WORK INSTRUCTION: Return the complete listing exactly as it reads, with each picture removed.

RECORDS FOR THE TASK:

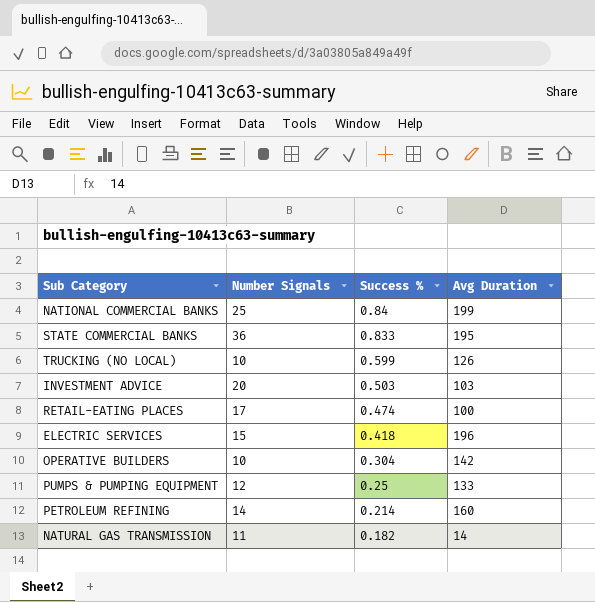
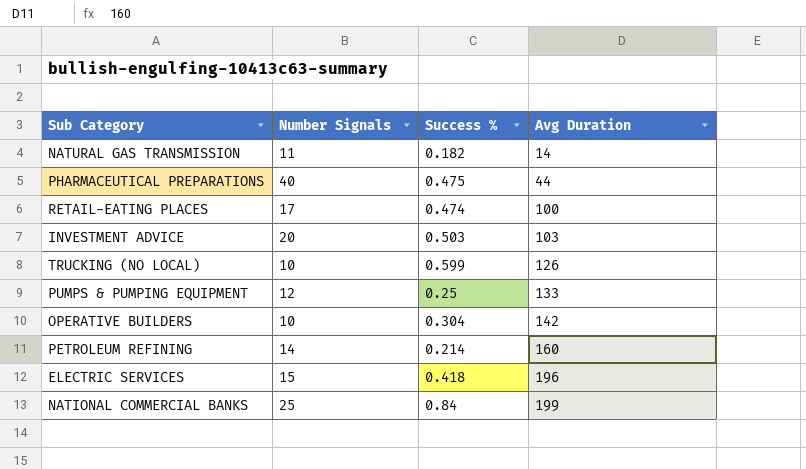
row order: Success % descending -> Avg Duration ascending
row STATE COMMERCIAL BANKS: 36 | 0.833 | 195 -> none
row PHARMACEUTICAL PREPARATIONS: none -> 40 | 0.475 | 44

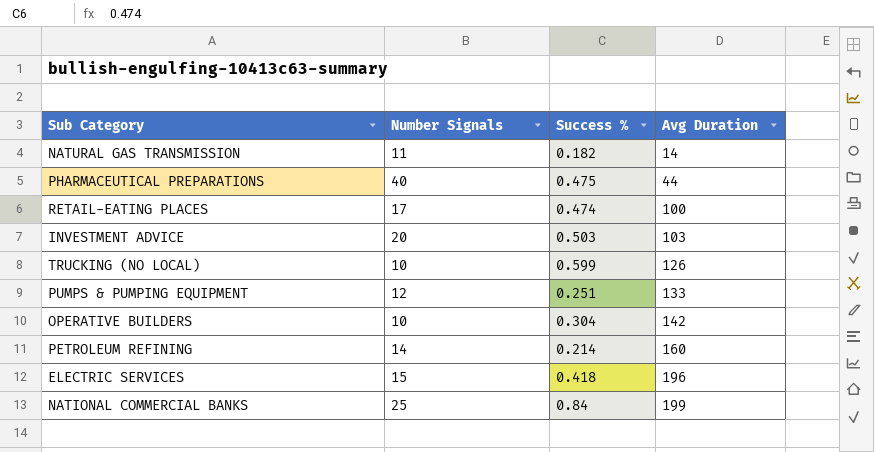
PUMPS & PUMPING EQUIPMENT | Success %: 0.25 -> 0.251

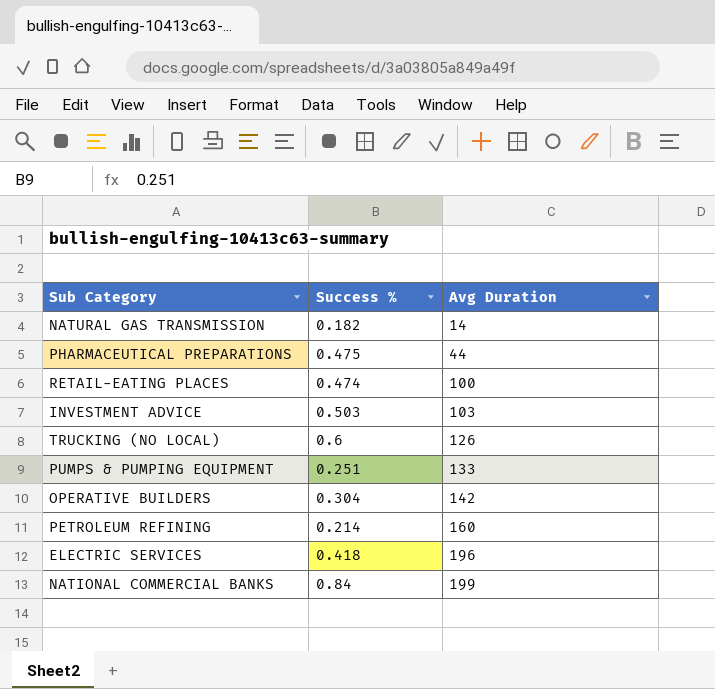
column Number Signals | position: 2 -> none
TRUCKING (NO LOCAL) | Success %: 0.599 -> 0.6

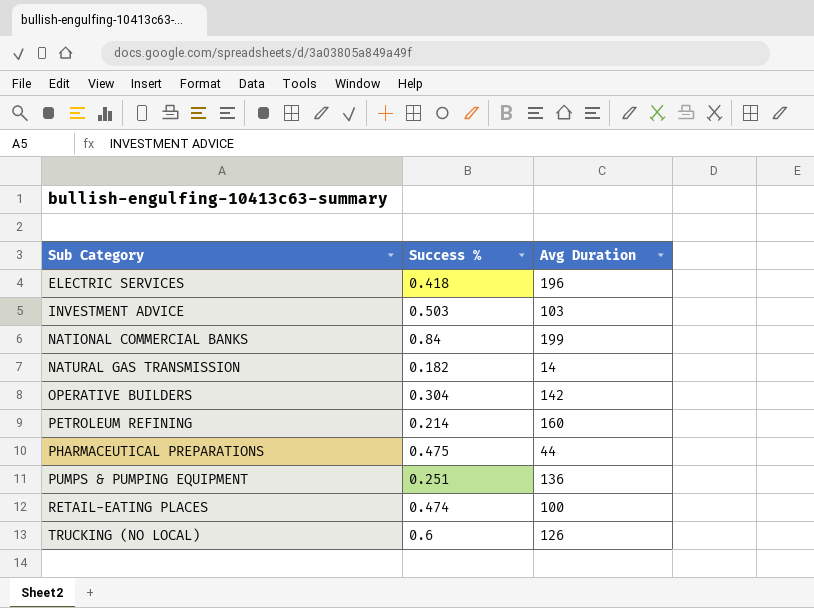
row order: Avg Duration ascending -> Sub Category ascending
PUMPS & PUMPING EQUIPMENT | Avg Duration: 133 -> 136

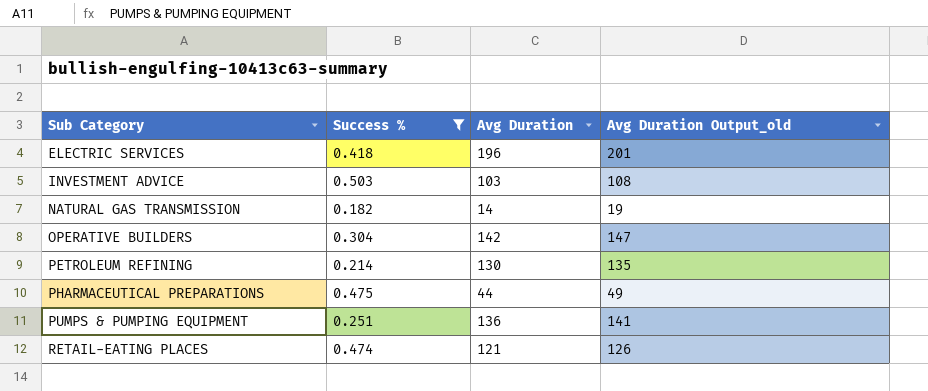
filter: none -> Success % <= 0.503
column Avg Duration Output_old | formula: none -> [Avg Duration] + 5
PETROLEUM REFINING | Avg Duration: 160 -> 130
RETAIL-EATING PLACES | Avg Duration: 100 -> 121

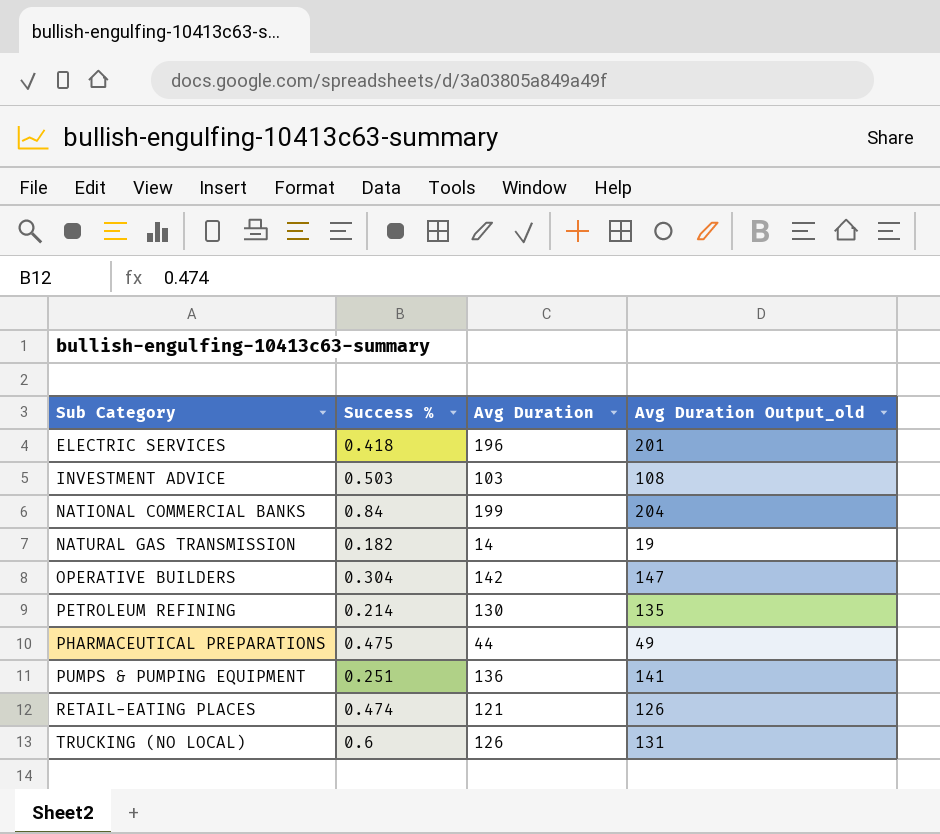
filter: Success % <= 0.503 -> none

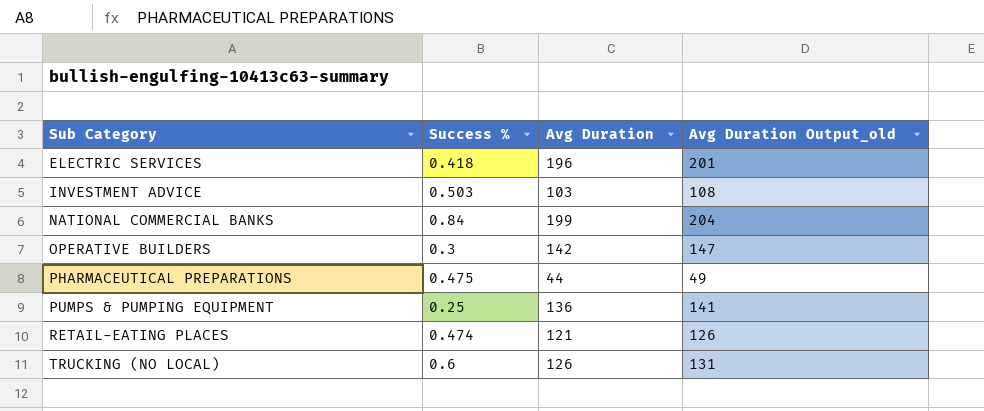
row NATURAL GAS TRANSMISSION: 0.182 | 14 | 19 -> none
row PETROLEUM REFINING: 0.214 | 130 | 135 -> none
OPERATIVE BUILDERS | Success %: 0.304 -> 0.3
PUMPS & PUMPING EQUIPMENT | Success %: 0.251 -> 0.25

SOLUTION FOR THIS TASK:
row order: Success % descending -> Avg Duration ascending
row STATE COMMERCIAL BANKS: 36 | 0.833 | 195 -> none
row PHARMACEUTICAL PREPARATIONS: none -> 40 | 0.475 | 44

PUMPS & PUMPING EQUIPMENT | Success %: 0.25 -> 0.251

column Number Signals | position: 2 -> none
TRUCKING (NO LOCAL) | Success %: 0.599 -> 0.6

row order: Avg Duration ascending -> Sub Category ascending
PUMPS & PUMPING EQUIPMENT | Avg Duration: 133 -> 136

filter: none -> Success % <= 0.503
column Avg Duration Output_old | formula: none -> [Avg Duration] + 5
PETROLEUM REFINING | Avg Duration: 160 -> 130
RETAIL-EATING PLACES | Avg Duration: 100 -> 121

filter: Success % <= 0.503 -> none

row NATURAL GAS TRANSMISSION: 0.182 | 14 | 19 -> none
row PETROLEUM REFINING: 0.214 | 130 | 135 -> none
OPERATIVE BUILDERS | Success %: 0.304 -> 0.3
PUMPS & PUMPING EQUIPMENT | Success %: 0.251 -> 0.25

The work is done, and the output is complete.